Task requirements:
Could you output each line below exactly as it appears, excluding any pictures?

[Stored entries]

·····

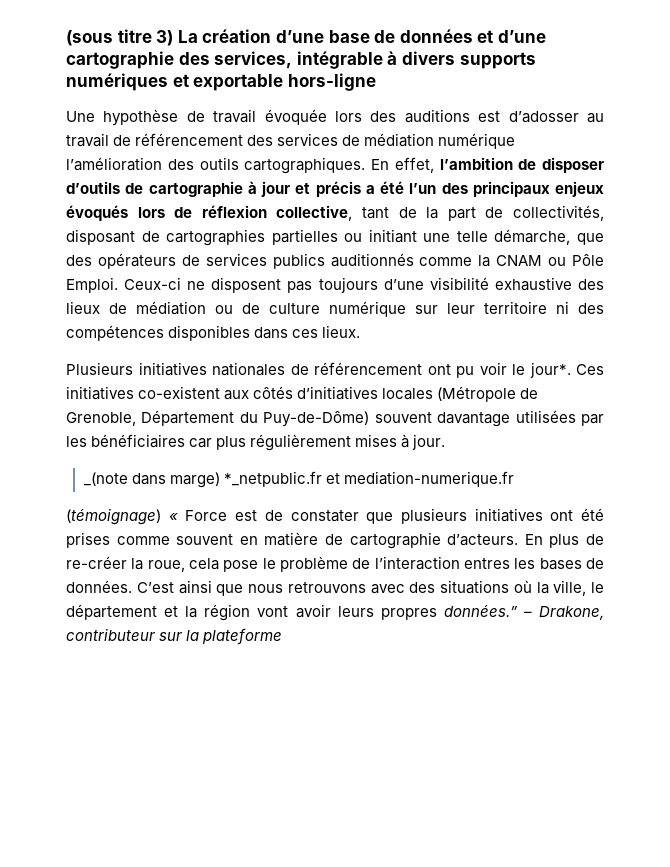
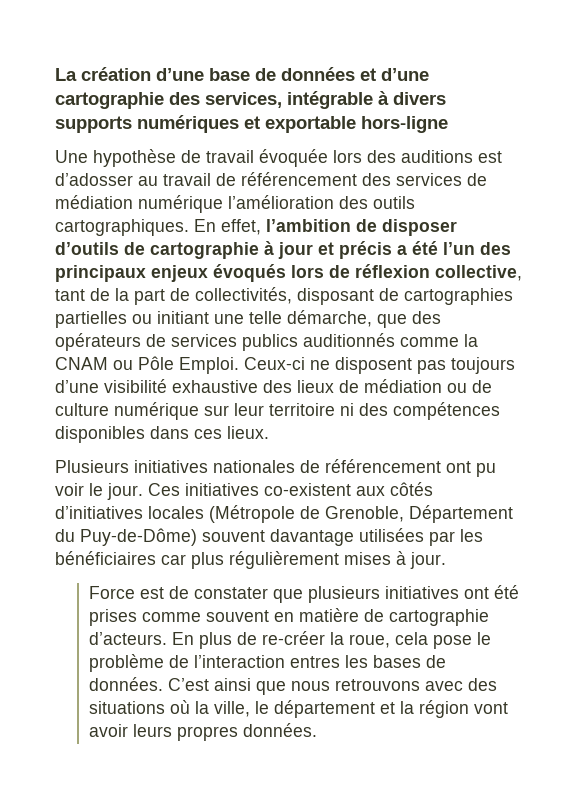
- (sous titre 3) La création d’une base de données et d’une cartographie des services, intégrable à divers supports numériques et exportable hors-ligne
+ La création d’une base de données et d’une cartographie des services, intégrable à divers supports numériques et exportable hors-ligne
- Plusieurs initiatives nationales de référencement ont pu voir le jour*.
+ Plusieurs initiatives nationales de référencement ont pu voir le jour.
- _(note dans marge) *_netpublic.fr et mediation-numerique.fr
- (témoignage) « Force est de constater que plusieurs initiatives ont été prises comme souvent en matière de cartographie d’acteurs.
+ Force est de constater que plusieurs initiatives ont été prises comme souvent en matière de cartographie d’acteurs.
- C’est ainsi que nous retrouvons avec des situations où la ville, le département et la région vont avoir leurs propres données.” – Drakone, contributeur sur la plateforme
+ C’est ainsi que nous retrouvons avec des situations où la ville, le département et la région vont avoir leurs propres données.

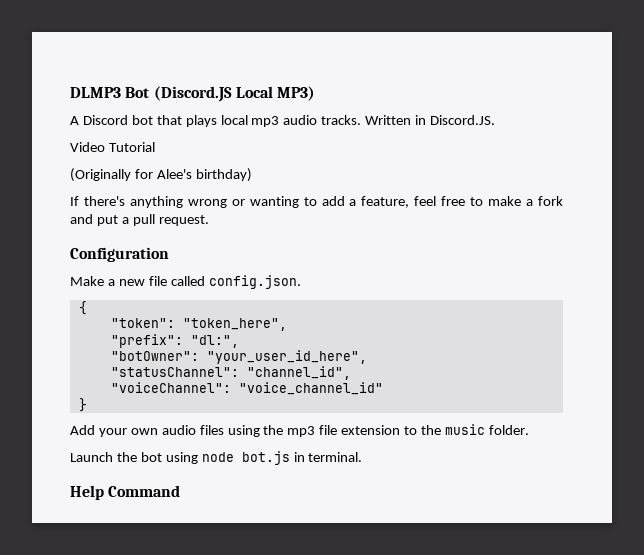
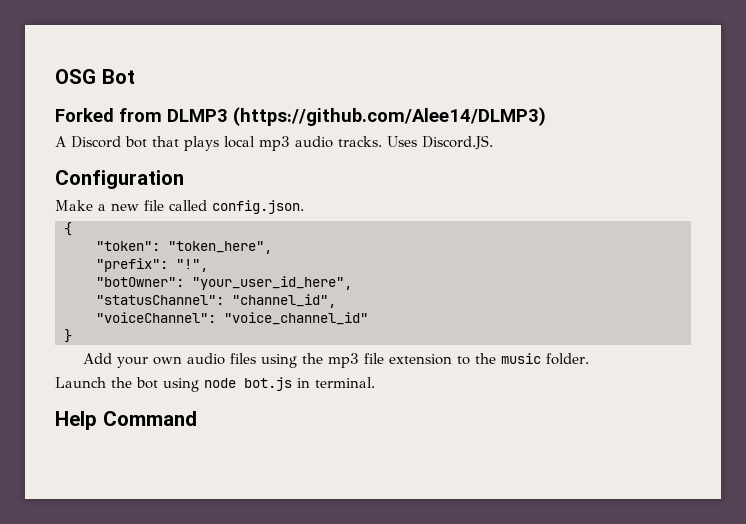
- DLMP3 Bot (Discord.JS Local MP3)
+ OSG Bot
+ Forked from DLMP3 (https://github.com/Alee14/DLMP3)
- Written in Discord.JS.
+ Uses Discord.JS.
- Video Tutorial
- (Originally for Alee's birthday)
- If there's anything wrong or wanting to add a feature, feel free to make a fork and put a pull request.
- "prefix": "dl:",
+ "prefix": "!",

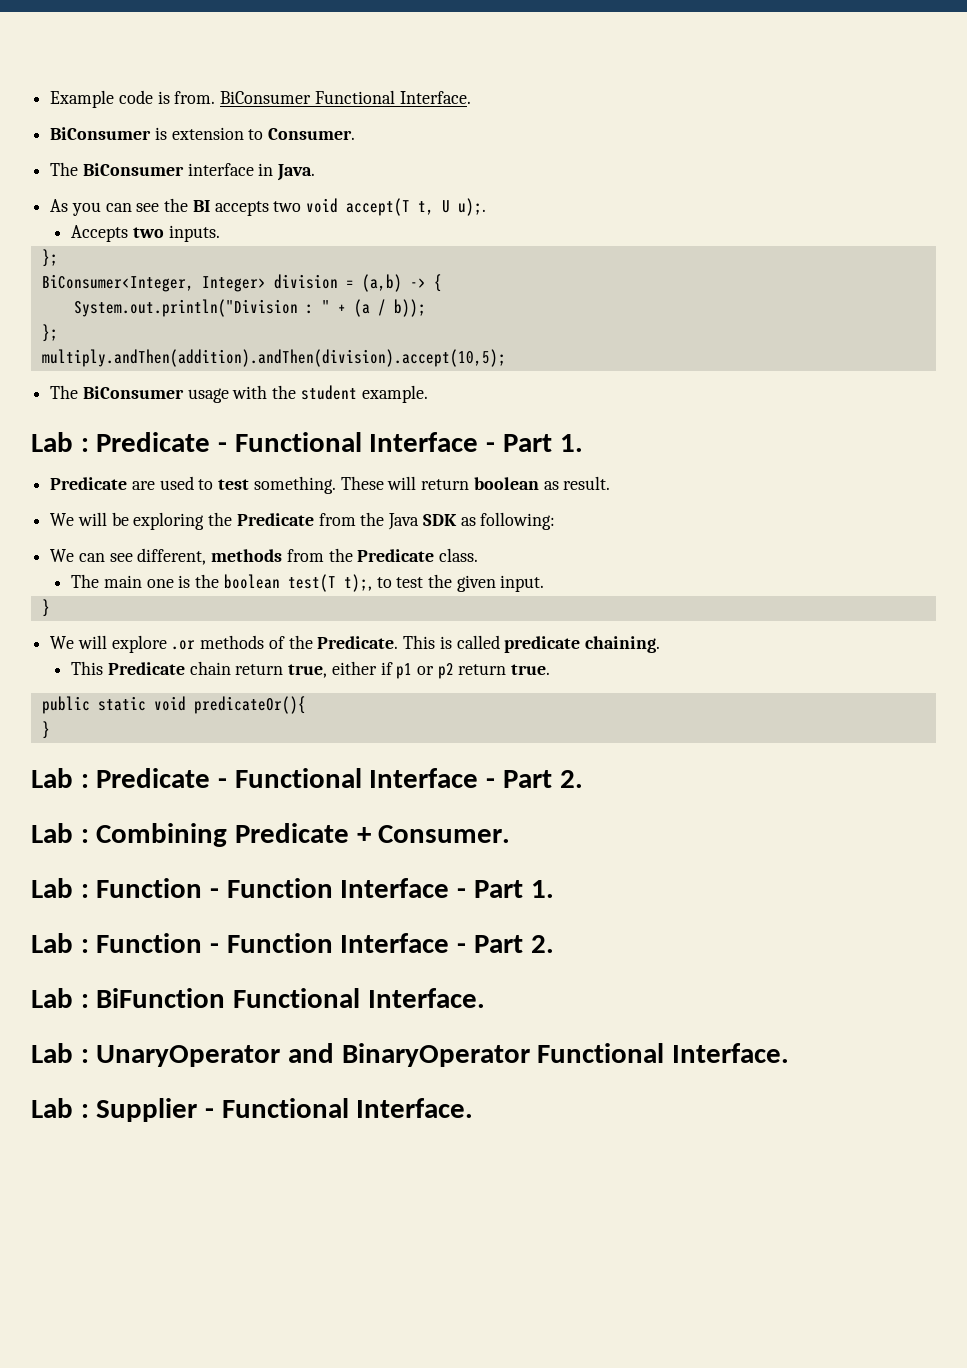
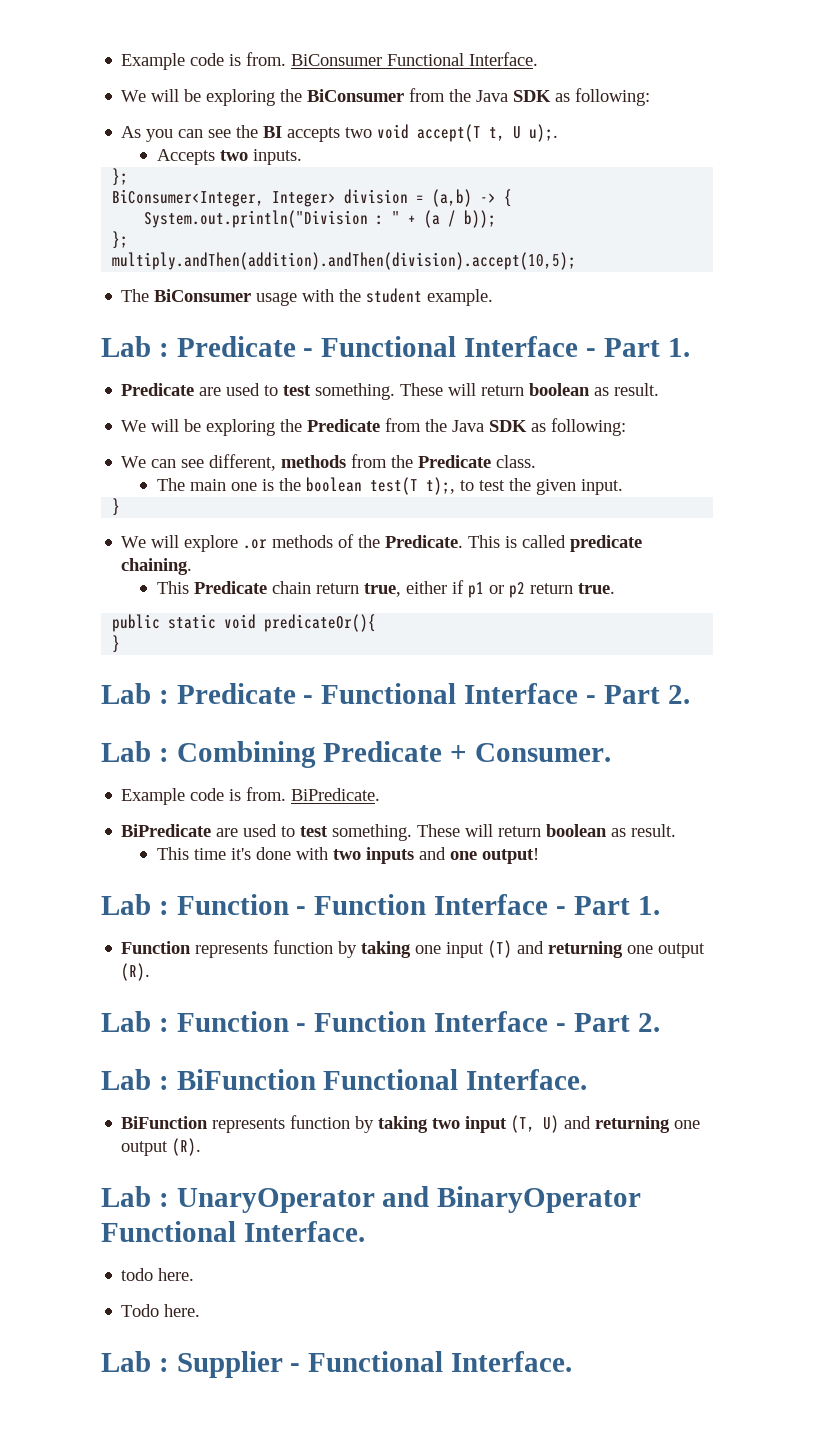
- BiConsumer is extension to Consumer.
- The BiConsumer interface in Java.
+ We will be exploring the BiConsumer from the Java SDK as following:
+ Example code is from. BiPredicate.
+ BiPredicate are used to test something. These will return boolean as result.
+ This time it's done with two inputs and one output!
+ Function represents function by taking one input (T) and returning one output (R).
+ BiFunction represents function by taking two input (T, U) and returning one output (R).
+ todo here.
+ Todo here.

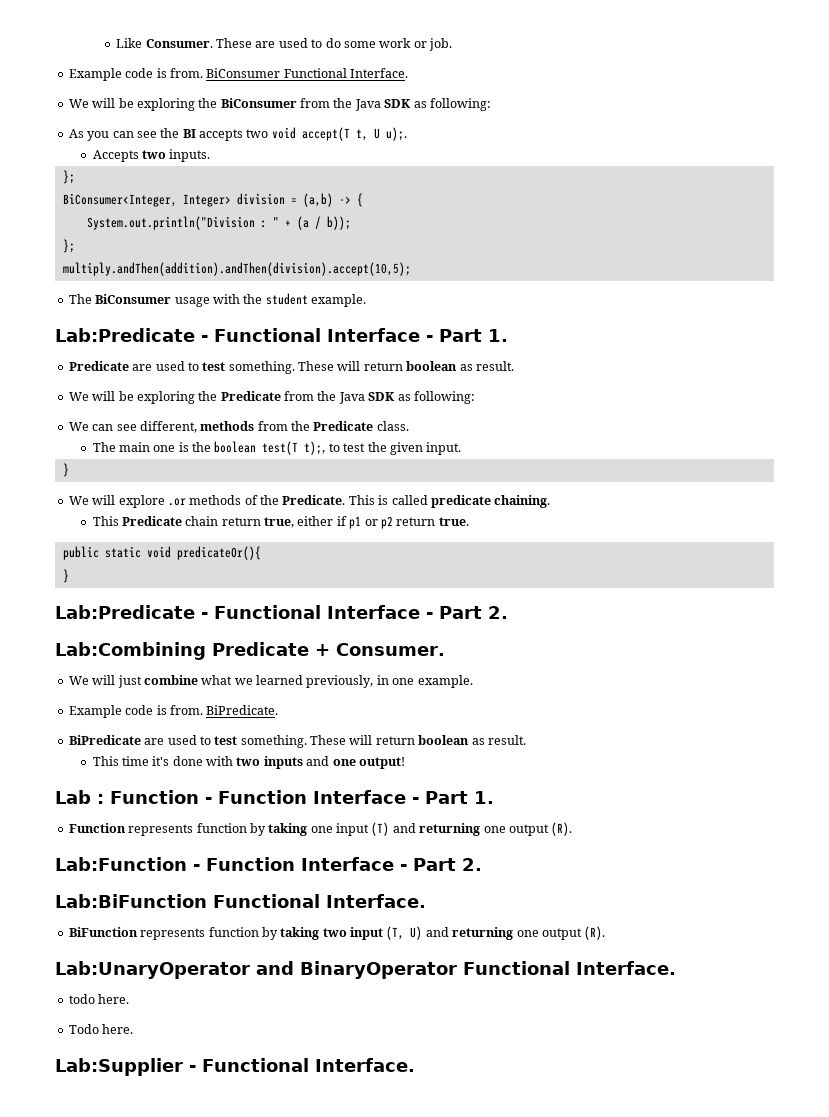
+ Like Consumer. These are used to do some work or job.
- Lab : Predicate - Functional Interface - Part 1.
+ Lab:Predicate - Functional Interface - Part 1.
- Lab : Predicate - Functional Interface - Part 2.
+ Lab:Predicate - Functional Interface - Part 2.
- Lab : Combining Predicate + Consumer.
+ Lab:Combining Predicate + Consumer.
+ We will just combine what we learned previously, in one example.
- Lab : Function - Function Interface - Part 2.
+ Lab:Function - Function Interface - Part 2.
- Lab : BiFunction Functional Interface.
+ Lab:BiFunction Functional Interface.
- Lab : UnaryOperator and BinaryOperator Functional Interface.
+ Lab:UnaryOperator and BinaryOperator Functional Interface.
- Lab : Supplier - Functional Interface.
+ Lab:Supplier - Functional Interface.

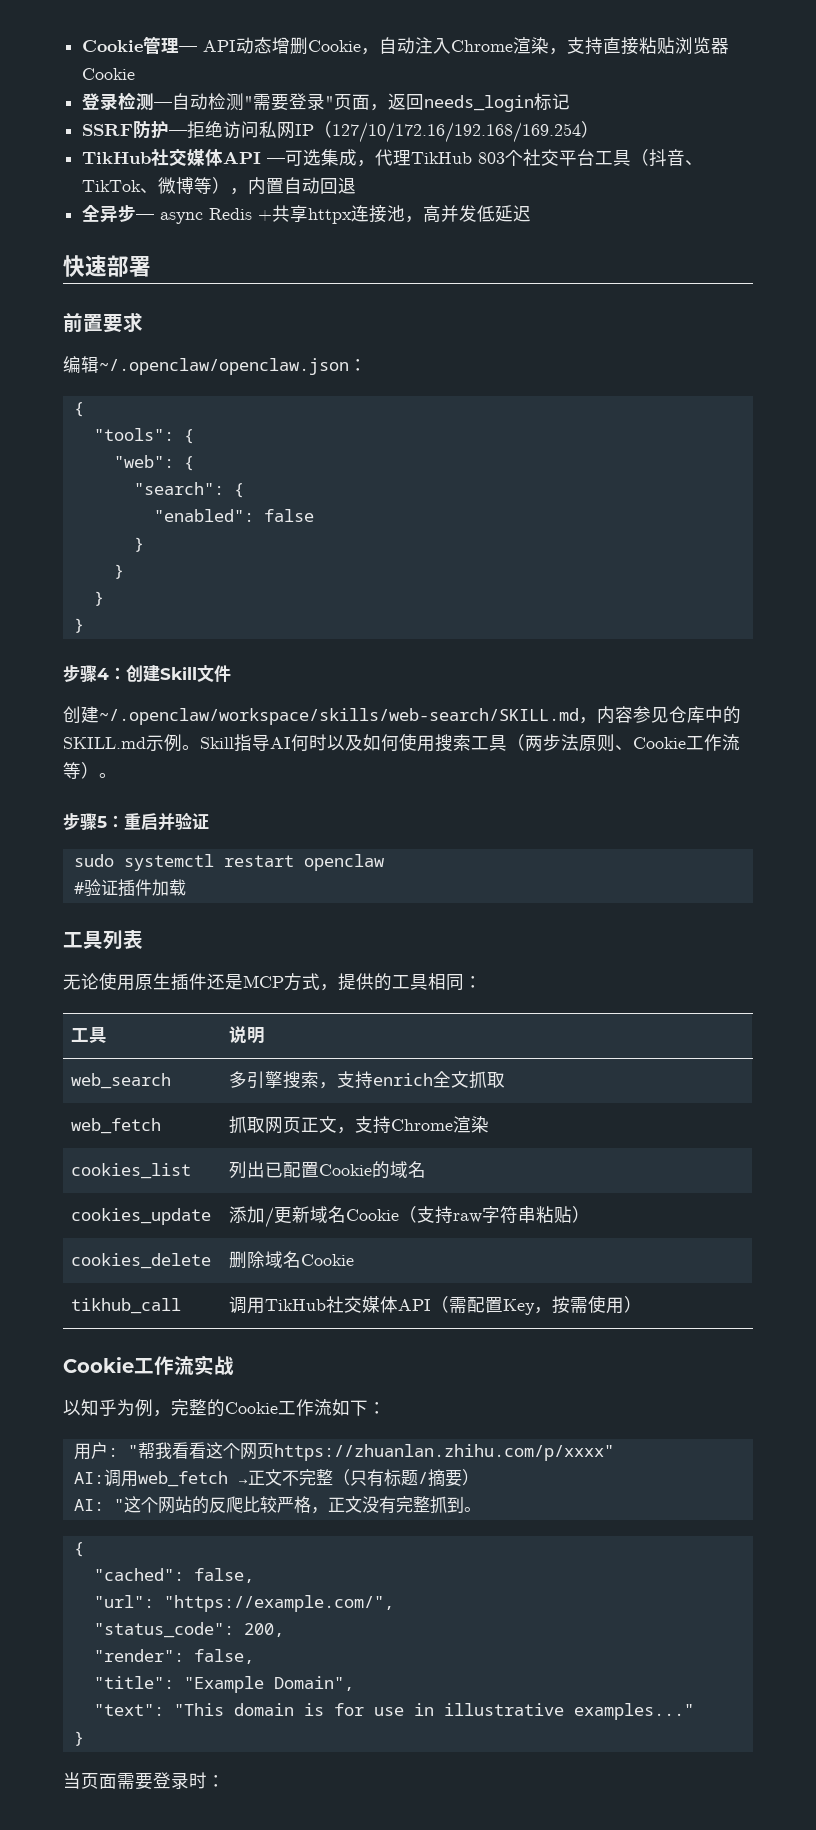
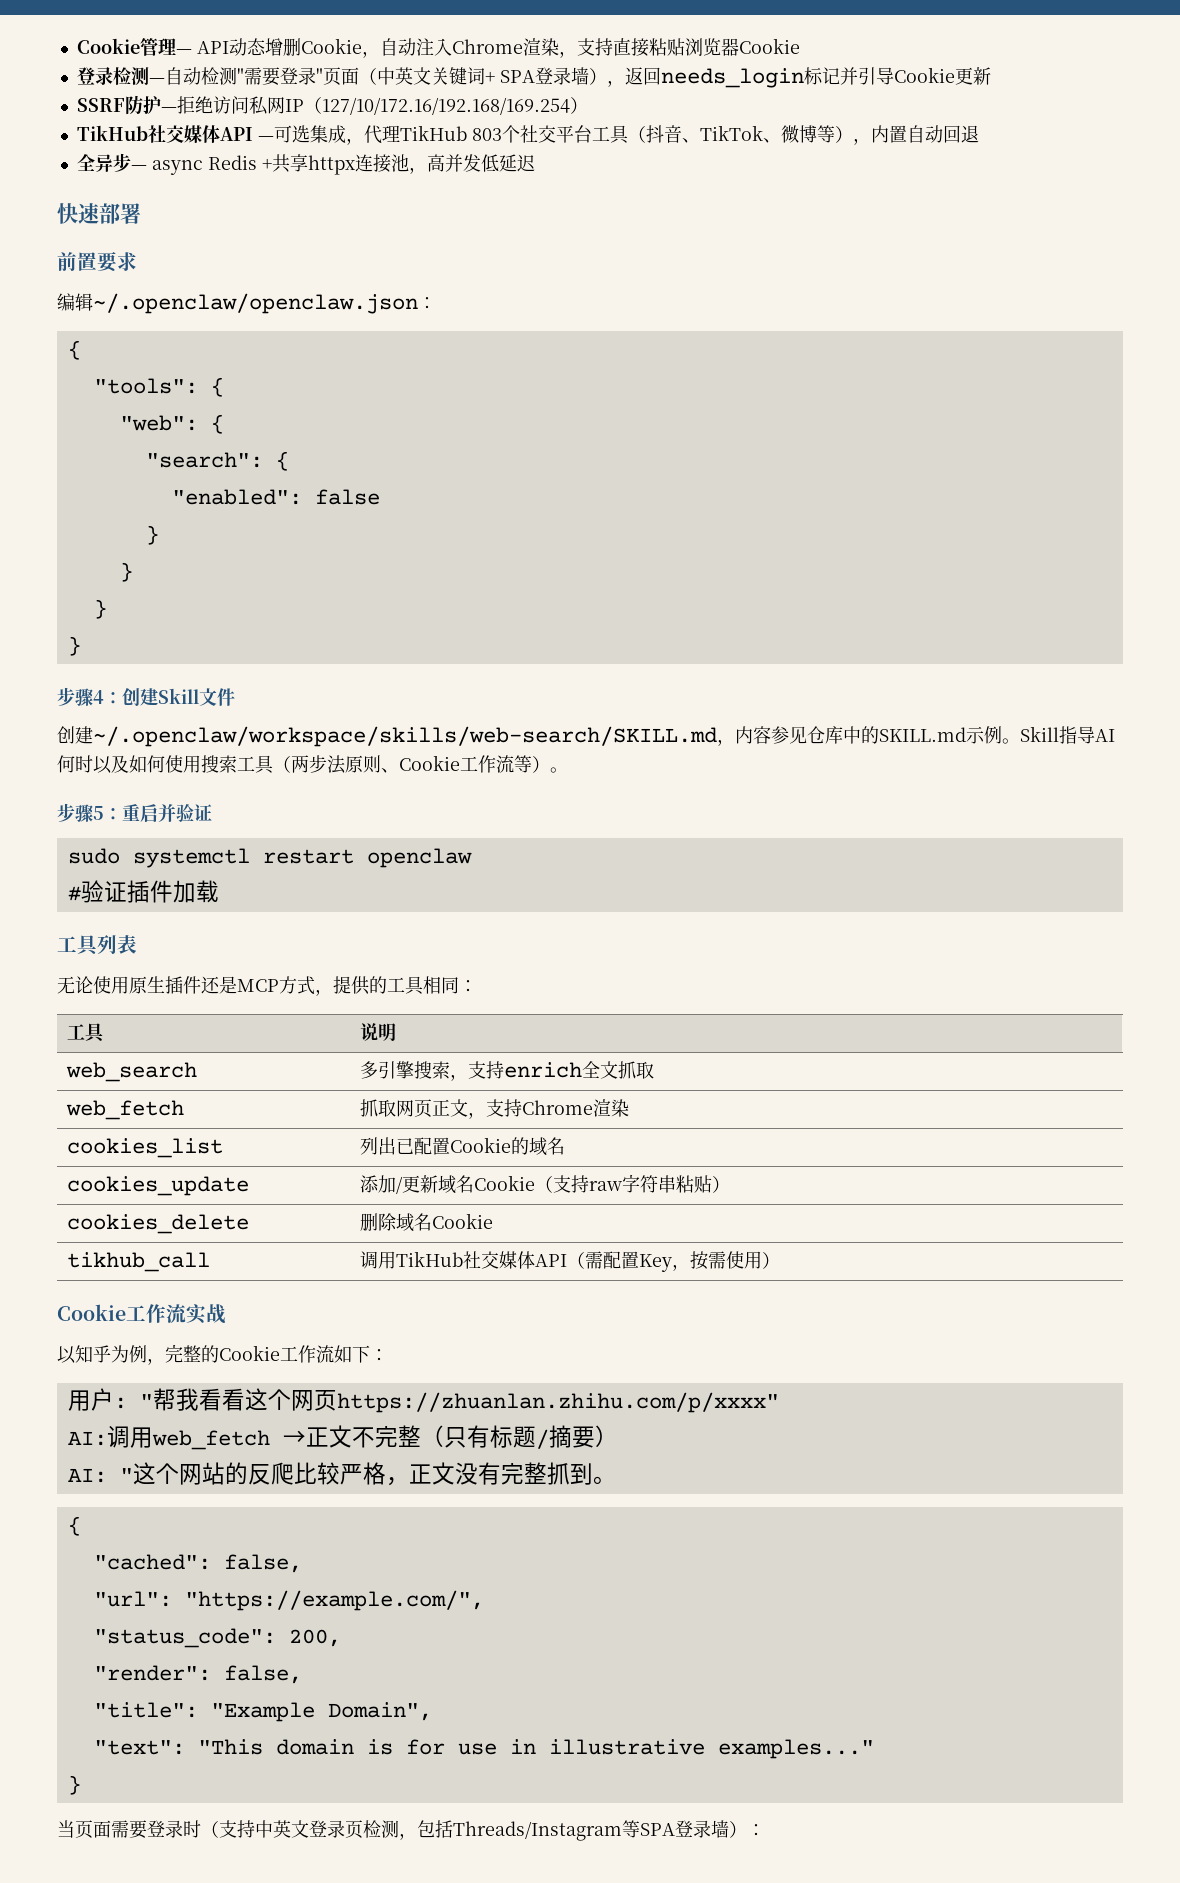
- 登录检测—自动检测"需要登录"页面，返回needs_login标记
+ 登录检测—自动检测"需要登录"页面（中英文关键词+ SPA登录墙），返回needs_login标记并引导Cookie更新
- 当页面需要登录时：
+ 当页面需要登录时（支持中英文登录页检测，包括Threads/Instagram等SPA登录墙）：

·····

Result for this task:
- (sous titre 3) La création d’une base de données et d’une cartographie des services, intégrable à divers supports numériques et exportable hors-ligne
+ La création d’une base de données et d’une cartographie des services, intégrable à divers supports numériques et exportable hors-ligne
- Plusieurs initiatives nationales de référencement ont pu voir le jour*.
+ Plusieurs initiatives nationales de référencement ont pu voir le jour.
- _(note dans marge) *_netpublic.fr et mediation-numerique.fr
- (témoignage) « Force est de constater que plusieurs initiatives ont été prises comme souvent en matière de cartographie d’acteurs.
+ Force est de constater que plusieurs initiatives ont été prises comme souvent en matière de cartographie d’acteurs.
- C’est ainsi que nous retrouvons avec des situations où la ville, le département et la région vont avoir leurs propres données.” – Drakone, contributeur sur la plateforme
+ C’est ainsi que nous retrouvons avec des situations où la ville, le département et la région vont avoir leurs propres données.

- DLMP3 Bot (Discord.JS Local MP3)
+ OSG Bot
+ Forked from DLMP3 (https://github.com/Alee14/DLMP3)
- Written in Discord.JS.
+ Uses Discord.JS.
- Video Tutorial
- (Originally for Alee's birthday)
- If there's anything wrong or wanting to add a feature, feel free to make a fork and put a pull request.
- "prefix": "dl:",
+ "prefix": "!",

- BiConsumer is extension to Consumer.
- The BiConsumer interface in Java.
+ We will be exploring the BiConsumer from the Java SDK as following:
+ Example code is from. BiPredicate.
+ BiPredicate are used to test something. These will return boolean as result.
+ This time it's done with two inputs and one output!
+ Function represents function by taking one input (T) and returning one output (R).
+ BiFunction represents function by taking two input (T, U) and returning one output (R).
+ todo here.
+ Todo here.

+ Like Consumer. These are used to do some work or job.
- Lab : Predicate - Functional Interface - Part 1.
+ Lab:Predicate - Functional Interface - Part 1.
- Lab : Predicate - Functional Interface - Part 2.
+ Lab:Predicate - Functional Interface - Part 2.
- Lab : Combining Predicate + Consumer.
+ Lab:Combining Predicate + Consumer.
+ We will just combine what we learned previously, in one example.
- Lab : Function - Function Interface - Part 2.
+ Lab:Function - Function Interface - Part 2.
- Lab : BiFunction Functional Interface.
+ Lab:BiFunction Functional Interface.
- Lab : UnaryOperator and BinaryOperator Functional Interface.
+ Lab:UnaryOperator and BinaryOperator Functional Interface.
- Lab : Supplier - Functional Interface.
+ Lab:Supplier - Functional Interface.

- 登录检测—自动检测"需要登录"页面，返回needs_login标记
+ 登录检测—自动检测"需要登录"页面（中英文关键词+ SPA登录墙），返回needs_login标记并引导Cookie更新
- 当页面需要登录时：
+ 当页面需要登录时（支持中英文登录页检测，包括Threads/Instagram等SPA登录墙）：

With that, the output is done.